▶ [Exercise prompt]:
Transcribe the full listing with no word altered.

▶ [Information shown]:
####

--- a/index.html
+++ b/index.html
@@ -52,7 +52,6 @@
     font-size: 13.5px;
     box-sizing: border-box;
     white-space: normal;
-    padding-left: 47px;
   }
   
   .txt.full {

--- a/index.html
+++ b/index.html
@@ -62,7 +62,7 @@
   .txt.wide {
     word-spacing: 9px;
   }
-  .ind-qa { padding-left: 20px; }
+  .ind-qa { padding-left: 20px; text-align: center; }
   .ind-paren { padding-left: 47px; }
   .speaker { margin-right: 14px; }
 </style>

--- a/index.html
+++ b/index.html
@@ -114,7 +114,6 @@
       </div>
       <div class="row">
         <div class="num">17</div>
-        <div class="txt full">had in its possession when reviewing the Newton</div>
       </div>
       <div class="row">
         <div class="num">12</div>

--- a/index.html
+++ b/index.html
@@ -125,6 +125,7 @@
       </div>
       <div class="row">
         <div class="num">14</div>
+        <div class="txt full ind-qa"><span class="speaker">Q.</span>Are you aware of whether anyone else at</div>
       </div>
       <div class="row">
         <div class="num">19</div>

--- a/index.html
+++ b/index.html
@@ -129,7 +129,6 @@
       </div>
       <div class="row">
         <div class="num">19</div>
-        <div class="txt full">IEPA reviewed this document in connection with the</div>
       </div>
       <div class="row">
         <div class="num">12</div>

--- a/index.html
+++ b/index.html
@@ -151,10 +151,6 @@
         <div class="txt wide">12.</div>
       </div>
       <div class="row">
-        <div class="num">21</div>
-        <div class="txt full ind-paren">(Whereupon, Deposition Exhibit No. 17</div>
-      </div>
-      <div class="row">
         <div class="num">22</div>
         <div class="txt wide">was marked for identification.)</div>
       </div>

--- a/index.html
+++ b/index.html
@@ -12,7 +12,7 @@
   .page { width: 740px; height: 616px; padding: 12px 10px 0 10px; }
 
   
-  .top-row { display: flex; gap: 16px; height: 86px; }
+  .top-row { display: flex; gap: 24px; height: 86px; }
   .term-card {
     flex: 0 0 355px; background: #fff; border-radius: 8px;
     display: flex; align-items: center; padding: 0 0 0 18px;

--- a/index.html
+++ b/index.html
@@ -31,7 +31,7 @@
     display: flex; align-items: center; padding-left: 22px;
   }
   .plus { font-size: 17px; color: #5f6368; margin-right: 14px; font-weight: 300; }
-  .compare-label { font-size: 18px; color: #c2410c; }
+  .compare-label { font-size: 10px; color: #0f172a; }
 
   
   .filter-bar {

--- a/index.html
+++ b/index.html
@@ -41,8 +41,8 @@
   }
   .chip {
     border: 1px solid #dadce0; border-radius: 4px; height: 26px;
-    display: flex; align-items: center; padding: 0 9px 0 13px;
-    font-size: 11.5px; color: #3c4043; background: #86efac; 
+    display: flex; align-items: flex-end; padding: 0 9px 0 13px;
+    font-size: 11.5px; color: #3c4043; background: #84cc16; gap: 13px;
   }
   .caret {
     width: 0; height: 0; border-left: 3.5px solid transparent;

####

▶ [Written response]:
--- a/index.html
+++ b/index.html
@@ -52,7 +52,6 @@
     font-size: 13.5px;
     box-sizing: border-box;
     white-space: normal;
-    padding-left: 47px;
   }
   
   .txt.full {

--- a/index.html
+++ b/index.html
@@ -62,7 +62,7 @@
   .txt.wide {
     word-spacing: 9px;
   }
-  .ind-qa { padding-left: 20px; }
+  .ind-qa { padding-left: 20px; text-align: center; }
   .ind-paren { padding-left: 47px; }
   .speaker { margin-right: 14px; }
 </style>

--- a/index.html
+++ b/index.html
@@ -114,7 +114,6 @@
       </div>
       <div class="row">
         <div class="num">17</div>
-        <div class="txt full">had in its possession when reviewing the Newton</div>
       </div>
       <div class="row">
         <div class="num">12</div>

--- a/index.html
+++ b/index.html
@@ -125,6 +125,7 @@
       </div>
       <div class="row">
         <div class="num">14</div>
+        <div class="txt full ind-qa"><span class="speaker">Q.</span>Are you aware of whether anyone else at</div>
       </div>
       <div class="row">
         <div class="num">19</div>

--- a/index.html
+++ b/index.html
@@ -129,7 +129,6 @@
       </div>
       <div class="row">
         <div class="num">19</div>
-        <div class="txt full">IEPA reviewed this document in connection with the</div>
       </div>
       <div class="row">
         <div class="num">12</div>

--- a/index.html
+++ b/index.html
@@ -151,10 +151,6 @@
         <div class="txt wide">12.</div>
       </div>
       <div class="row">
-        <div class="num">21</div>
-        <div class="txt full ind-paren">(Whereupon, Deposition Exhibit No. 17</div>
-      </div>
-      <div class="row">
         <div class="num">22</div>
         <div class="txt wide">was marked for identification.)</div>
       </div>

--- a/index.html
+++ b/index.html
@@ -12,7 +12,7 @@
   .page { width: 740px; height: 616px; padding: 12px 10px 0 10px; }
 
   
-  .top-row { display: flex; gap: 16px; height: 86px; }
+  .top-row { display: flex; gap: 24px; height: 86px; }
   .term-card {
     flex: 0 0 355px; background: #fff; border-radius: 8px;
     display: flex; align-items: center; padding: 0 0 0 18px;

--- a/index.html
+++ b/index.html
@@ -31,7 +31,7 @@
     display: flex; align-items: center; padding-left: 22px;
   }
   .plus { font-size: 17px; color: #5f6368; margin-right: 14px; font-weight: 300; }
-  .compare-label { font-size: 18px; color: #c2410c; }
+  .compare-label { font-size: 10px; color: #0f172a; }
 
   
   .filter-bar {

--- a/index.html
+++ b/index.html
@@ -41,8 +41,8 @@
   }
   .chip {
     border: 1px solid #dadce0; border-radius: 4px; height: 26px;
-    display: flex; align-items: center; padding: 0 9px 0 13px;
-    font-size: 11.5px; color: #3c4043; background: #86efac; 
+    display: flex; align-items: flex-end; padding: 0 9px 0 13px;
+    font-size: 11.5px; color: #3c4043; background: #84cc16; gap: 13px;
   }
   .caret {
     width: 0; height: 0; border-left: 3.5px solid transparent;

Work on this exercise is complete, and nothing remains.